Recovery is a Healthy State, not Weight
A healthy state is optimal physical, behavioral, and psychological function.
Posted Mar 31, 2013
A question that comes up regularly in the eating disorder field is how to define recovery? Is it a maintaining a certain weight or BMI? It is abstaining from restriction, bingeing, purging, and over-exercise? Is it eating without fear and guilt? Is it accepting one’s body size and shape? Is it self-esteem that is independent of size and shape? Of course it includes all of these factors. I like the idea of recovery defined as a Healthy State. I can’t take credit for this term. Rebecka Peebles, MD, my co-presenter on this topic at the Academy of Eating Disorders International Conference in Montreal in May, tells me that the concept of a "Healthy State, not Weight," was coined by Janet Treasure, MD and several British mothers whose daughters had anorexia. Professor Treasure, a psychiatrist at Guy’s Hospital, King's College London, is a leading figure in the field of eating disorders and the author of several books for parents that are very helpful. Rebecka also pointed me to Dr.

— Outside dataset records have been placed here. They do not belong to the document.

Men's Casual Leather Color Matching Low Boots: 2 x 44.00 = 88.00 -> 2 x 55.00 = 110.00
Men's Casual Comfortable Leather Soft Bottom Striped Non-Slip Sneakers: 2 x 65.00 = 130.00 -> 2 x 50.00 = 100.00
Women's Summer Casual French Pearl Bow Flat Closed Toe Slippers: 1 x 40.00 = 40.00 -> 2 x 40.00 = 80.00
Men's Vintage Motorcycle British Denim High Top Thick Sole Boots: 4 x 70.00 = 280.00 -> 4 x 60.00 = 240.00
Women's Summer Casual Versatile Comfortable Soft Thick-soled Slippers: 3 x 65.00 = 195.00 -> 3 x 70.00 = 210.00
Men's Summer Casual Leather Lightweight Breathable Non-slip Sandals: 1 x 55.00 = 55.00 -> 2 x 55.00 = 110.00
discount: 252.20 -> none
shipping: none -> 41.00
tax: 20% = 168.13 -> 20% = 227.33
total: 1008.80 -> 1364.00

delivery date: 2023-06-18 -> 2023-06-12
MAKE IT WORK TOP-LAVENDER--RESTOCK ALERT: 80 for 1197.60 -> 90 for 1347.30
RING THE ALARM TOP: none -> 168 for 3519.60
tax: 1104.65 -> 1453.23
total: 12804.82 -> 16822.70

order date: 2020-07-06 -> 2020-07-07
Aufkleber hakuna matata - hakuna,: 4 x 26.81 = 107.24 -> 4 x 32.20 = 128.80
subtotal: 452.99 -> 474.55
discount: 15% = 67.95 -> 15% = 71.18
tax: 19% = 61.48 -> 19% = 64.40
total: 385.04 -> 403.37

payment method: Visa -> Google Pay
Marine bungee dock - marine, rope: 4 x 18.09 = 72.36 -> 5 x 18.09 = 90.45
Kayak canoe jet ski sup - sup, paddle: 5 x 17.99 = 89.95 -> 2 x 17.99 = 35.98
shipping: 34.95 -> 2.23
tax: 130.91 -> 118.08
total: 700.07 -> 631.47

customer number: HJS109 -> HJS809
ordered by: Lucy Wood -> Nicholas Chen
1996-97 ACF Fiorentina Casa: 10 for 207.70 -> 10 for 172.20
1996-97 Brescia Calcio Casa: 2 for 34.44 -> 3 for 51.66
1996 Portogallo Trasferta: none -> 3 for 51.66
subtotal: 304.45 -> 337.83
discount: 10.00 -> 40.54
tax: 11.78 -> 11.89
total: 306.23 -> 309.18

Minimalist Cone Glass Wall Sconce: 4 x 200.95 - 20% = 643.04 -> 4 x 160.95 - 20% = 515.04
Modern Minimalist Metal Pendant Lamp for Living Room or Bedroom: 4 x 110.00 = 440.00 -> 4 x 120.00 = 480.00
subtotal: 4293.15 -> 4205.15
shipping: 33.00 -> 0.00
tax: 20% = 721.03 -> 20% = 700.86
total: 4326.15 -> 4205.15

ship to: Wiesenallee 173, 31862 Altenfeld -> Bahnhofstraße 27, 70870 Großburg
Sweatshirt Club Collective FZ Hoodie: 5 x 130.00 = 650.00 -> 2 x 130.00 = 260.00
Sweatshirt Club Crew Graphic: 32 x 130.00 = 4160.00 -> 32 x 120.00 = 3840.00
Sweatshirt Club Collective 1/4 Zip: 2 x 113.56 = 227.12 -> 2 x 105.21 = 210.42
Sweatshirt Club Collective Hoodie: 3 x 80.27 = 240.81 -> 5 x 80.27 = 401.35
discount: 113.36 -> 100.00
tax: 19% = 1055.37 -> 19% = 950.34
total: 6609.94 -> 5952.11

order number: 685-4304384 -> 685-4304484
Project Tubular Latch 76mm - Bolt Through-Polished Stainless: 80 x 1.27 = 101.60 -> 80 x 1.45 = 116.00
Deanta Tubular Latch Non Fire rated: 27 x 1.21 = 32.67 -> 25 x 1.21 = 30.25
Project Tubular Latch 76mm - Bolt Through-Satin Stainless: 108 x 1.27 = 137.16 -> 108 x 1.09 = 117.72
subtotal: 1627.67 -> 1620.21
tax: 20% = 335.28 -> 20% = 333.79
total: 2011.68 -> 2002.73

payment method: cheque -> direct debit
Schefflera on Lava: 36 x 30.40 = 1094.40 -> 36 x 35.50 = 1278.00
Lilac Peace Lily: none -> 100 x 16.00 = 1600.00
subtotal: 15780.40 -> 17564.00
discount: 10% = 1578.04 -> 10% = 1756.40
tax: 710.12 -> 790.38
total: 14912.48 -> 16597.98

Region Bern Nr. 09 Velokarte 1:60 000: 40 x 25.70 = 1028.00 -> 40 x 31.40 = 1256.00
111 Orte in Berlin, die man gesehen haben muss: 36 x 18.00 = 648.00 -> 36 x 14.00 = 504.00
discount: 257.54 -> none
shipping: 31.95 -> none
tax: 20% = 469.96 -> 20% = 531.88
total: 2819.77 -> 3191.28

Treasure’s unique educational project on youtube that includes a “lesson” on Healthy State, Not Weight and another lesson on how parents can help an eating disordered teen follow a food plan, Modeling Effective Parenting. You have to see these videos to believe them. Picture one-dimensional claymation. They really are educational and precious.
Nutritionist Marcia Herrin and Nancy Matsumoto, co-authors of The Parent’s Guide to Eating Disorders, Gūrze Books. Marcia is also author the soon to be published Nutrition Counseling in the Treatment of Eating Disorders (September, 2012). Read more from Marcia and Nancy by clicking here.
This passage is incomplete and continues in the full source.